- **HOW TO COMPLETE THIS TASK**: Every line below needs to be printed again exactly, without any of its pictures.

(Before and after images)
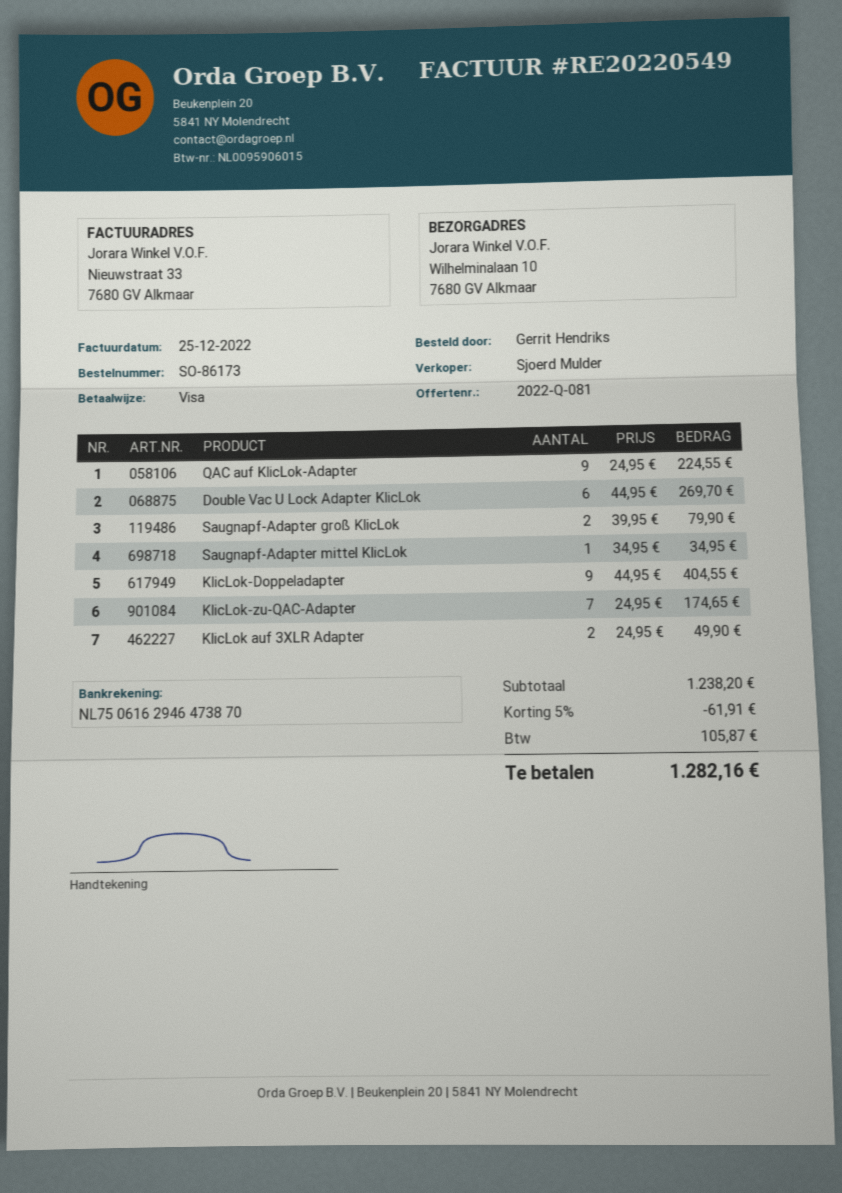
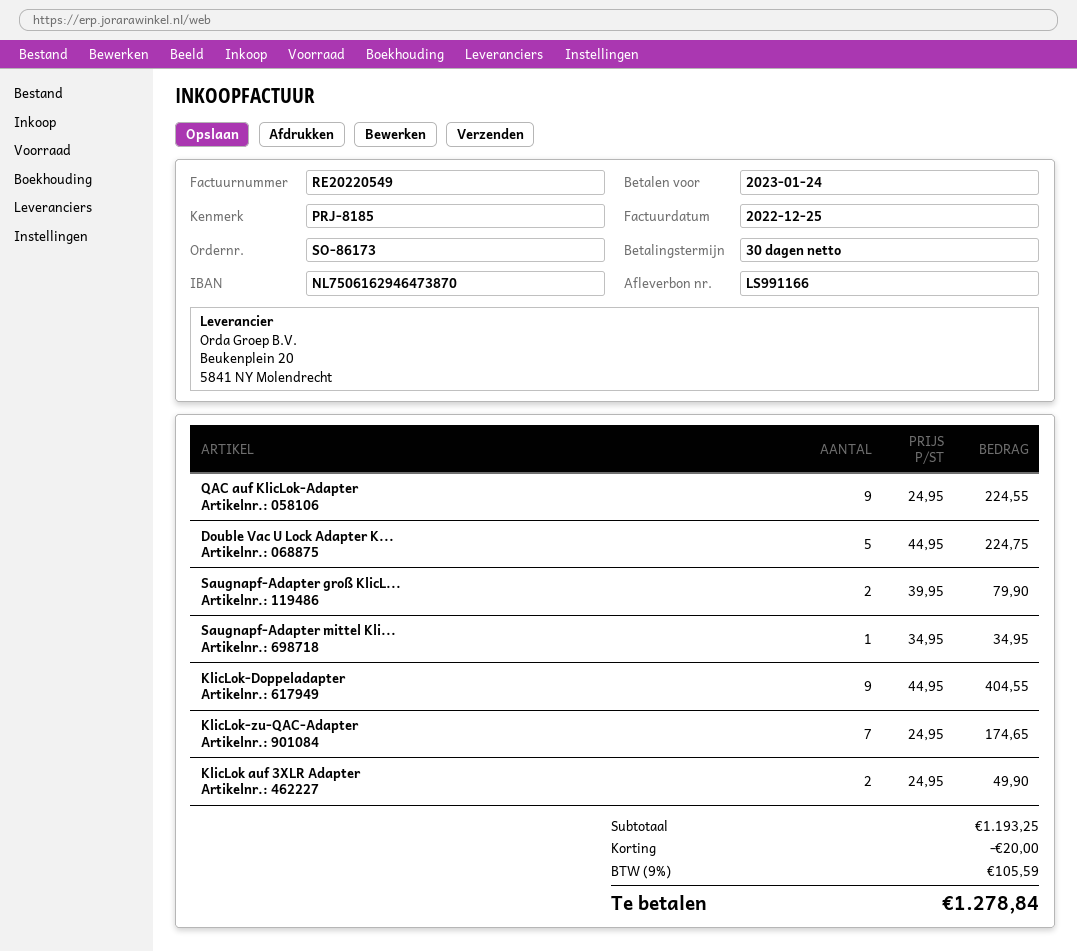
Double Vac U Lock Adapter KlicLok: 6 x 44.95 = 269.70 -> 5 x 44.95 = 224.75
subtotal: 1238.20 -> 1193.25
discount: 61.91 -> 20.00
tax: 105.87 -> 105.59
total: 1282.16 -> 1278.84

- **TASK ANSWER**:
Double Vac U Lock Adapter KlicLok: 6 x 44.95 = 269.70 -> 5 x 44.95 = 224.75
subtotal: 1238.20 -> 1193.25
discount: 61.91 -> 20.00
tax: 105.87 -> 105.59
total: 1282.16 -> 1278.84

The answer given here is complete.